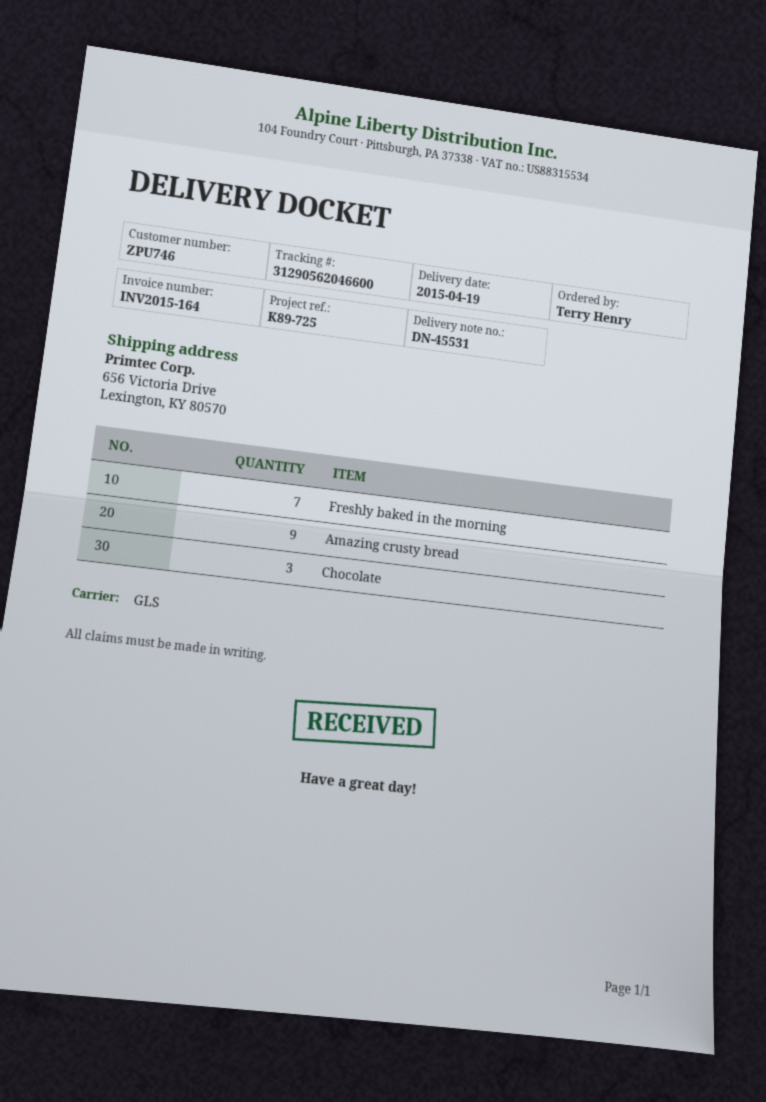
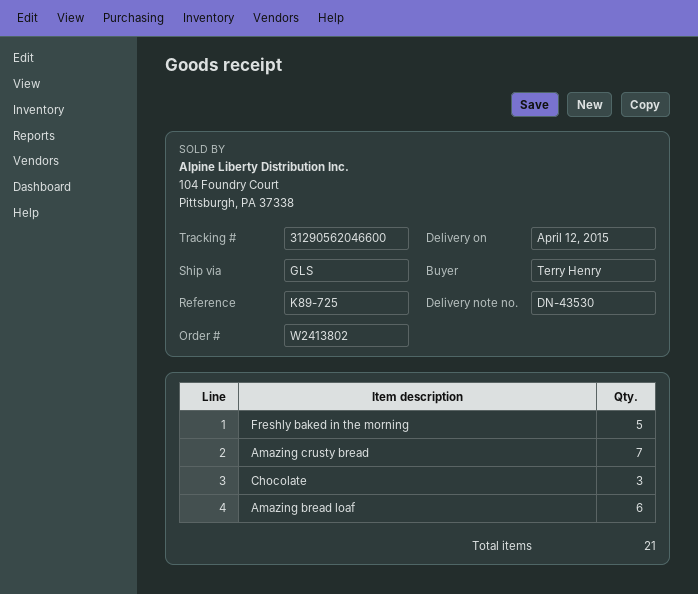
delivery note number: DN-45531 -> DN-43530
delivery date: 2015-04-19 -> 2015-04-12
Freshly baked in the morning: 7 -> 5
Amazing crusty bread: 9 -> 7
Amazing bread loaf: none -> 6

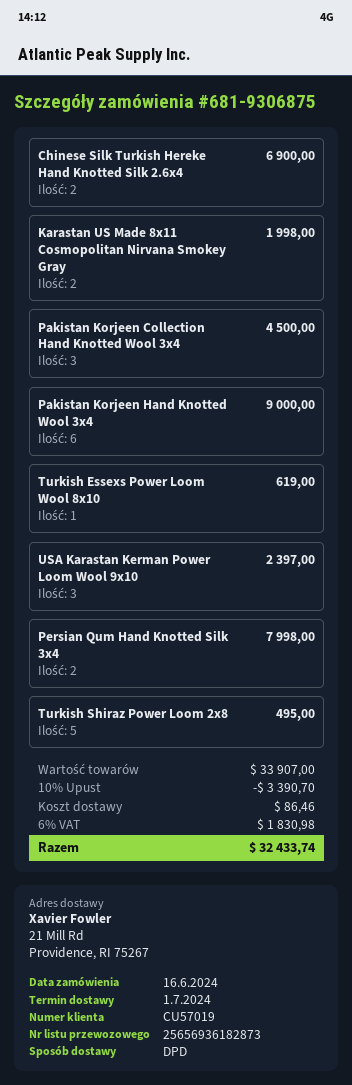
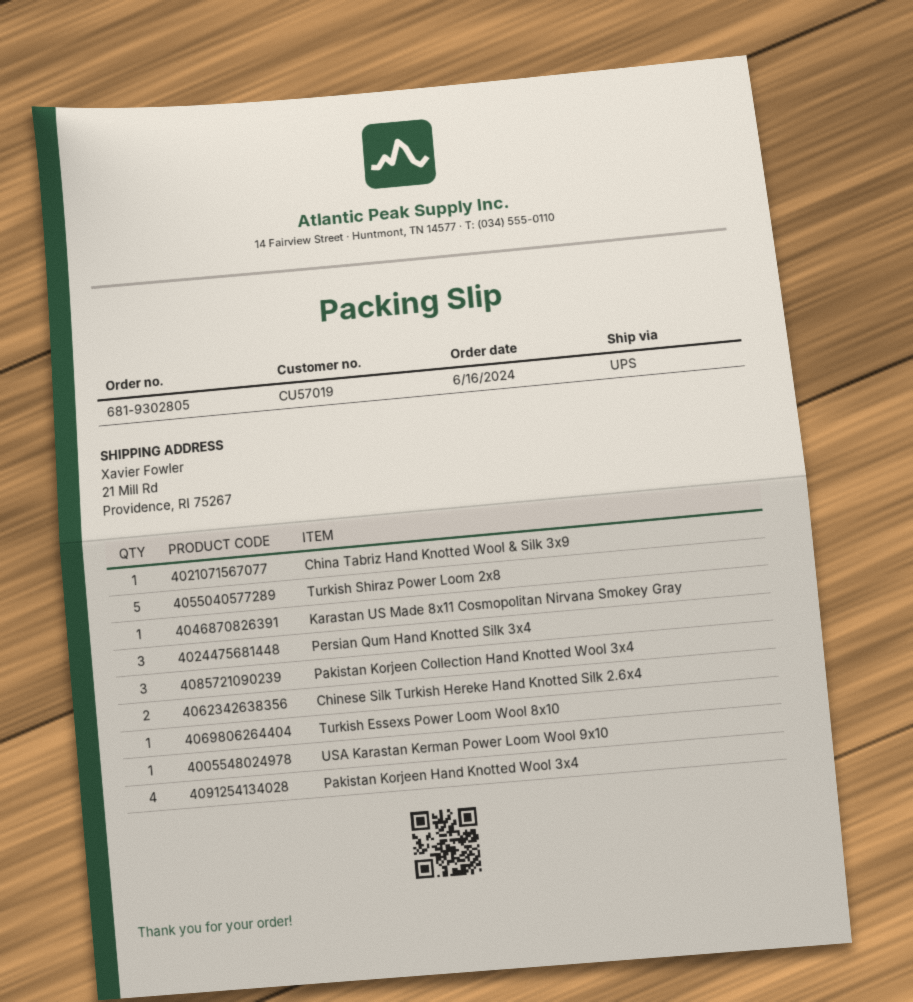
order number: 681-9306875 -> 681-9302805
shipping method: DPD -> UPS
Karastan US Made 8x11 Cosmopolitan Nirvana Smokey Gray: 2 -> 1
Pakistan Korjeen Hand Knotted Wool 3x4: 6 -> 4
USA Karastan Kerman Power Loom Wool 9x10: 3 -> 1
Persian Qum Hand Knotted Silk 3x4: 2 -> 3
China Tabriz Hand Knotted Wool & Silk 3x9: none -> 1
• • • • •
### TASK BRIEF
Set down only these lines, exactly: the line containing "Pakistan Korjeen Hand" and each line after it, through the end of the listing.

### RESPONSE FOR THIS EXERCISE
Pakistan Korjeen Hand Knotted Wool 3x4: 6 -> 4
USA Karastan Kerman Power Loom Wool 9x10: 3 -> 1
Persian Qum Hand Knotted Silk 3x4: 2 -> 3
China Tabriz Hand Knotted Wool & Silk 3x9: none -> 1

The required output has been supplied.